### EXERCISE MATERIAL
--------------------

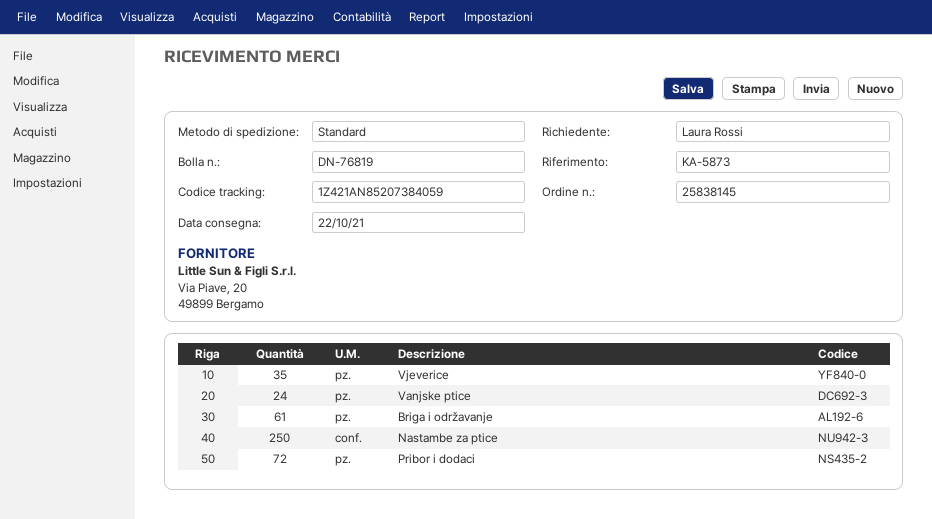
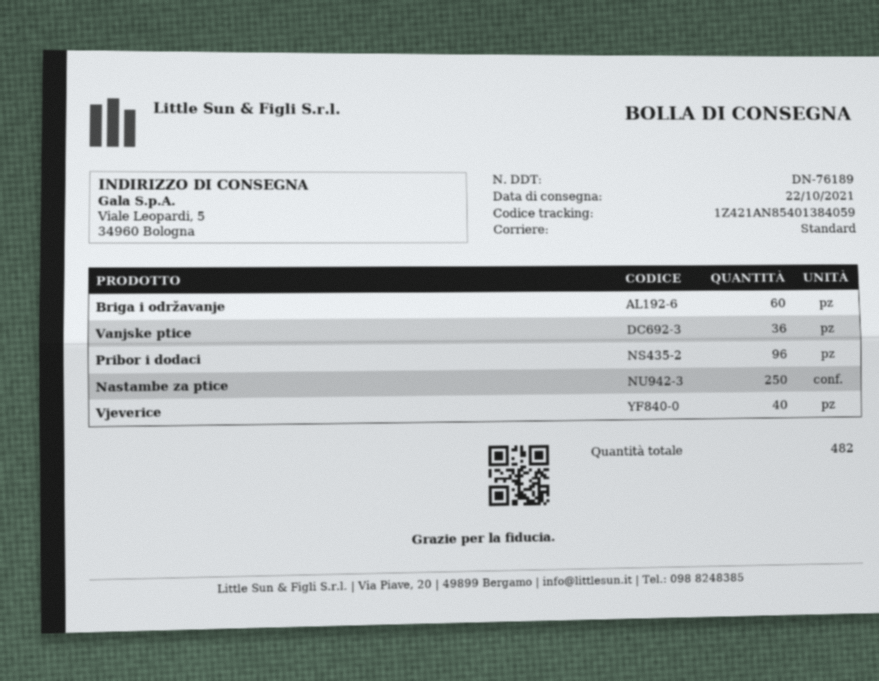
delivery note number: DN-76819 -> DN-76189
tracking number: 1Z421AN85207384059 -> 1Z421AN85401384059
Vjeverice: 35 -> 40
Vanjske ptice: 24 -> 36
Briga i održavanje: 61 -> 60
Pribor i dodaci: 72 -> 96

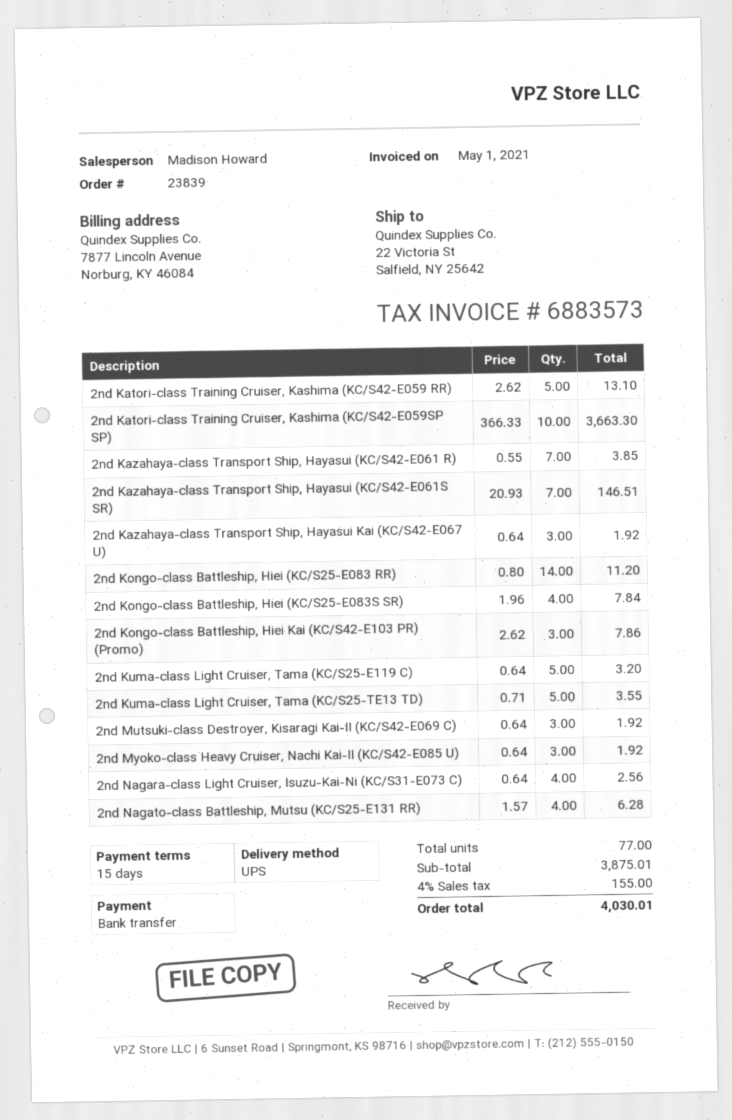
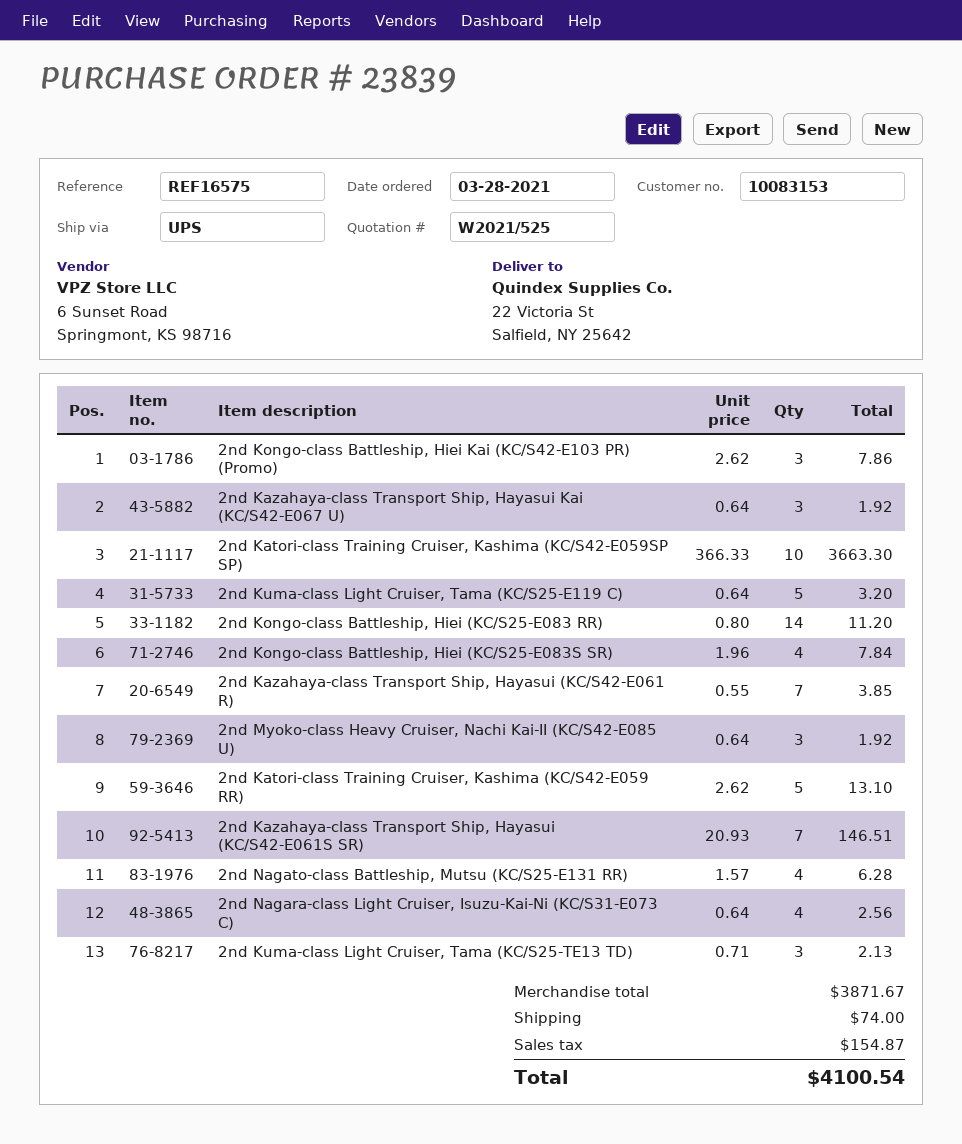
2nd Kuma-class Light Cruiser, Tama (KC/S25-TE13 TD): 5 x 0.71 = 3.55 -> 3 x 0.71 = 2.13
2nd Mutsuki-class Destroyer, Kisaragi Kai-II (KC/S42-E069 C): 3 x 0.64 = 1.92 -> none
subtotal: 3875.01 -> 3871.67
shipping: none -> 74.00
tax: 155.00 -> 154.87
total: 4030.01 -> 4100.54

--------------------

### INSTRUCTIONS FOR THE TASK
Leaving every picture out, repeat each line of the material exactly.

### RESPONSE BOX
delivery note number: DN-76819 -> DN-76189
tracking number: 1Z421AN85207384059 -> 1Z421AN85401384059
Vjeverice: 35 -> 40
Vanjske ptice: 24 -> 36
Briga i održavanje: 61 -> 60
Pribor i dodaci: 72 -> 96

2nd Kuma-class Light Cruiser, Tama (KC/S25-TE13 TD): 5 x 0.71 = 3.55 -> 3 x 0.71 = 2.13
2nd Mutsuki-class Destroyer, Kisaragi Kai-II (KC/S42-E069 C): 3 x 0.64 = 1.92 -> none
subtotal: 3875.01 -> 3871.67
shipping: none -> 74.00
tax: 155.00 -> 154.87
total: 4030.01 -> 4100.54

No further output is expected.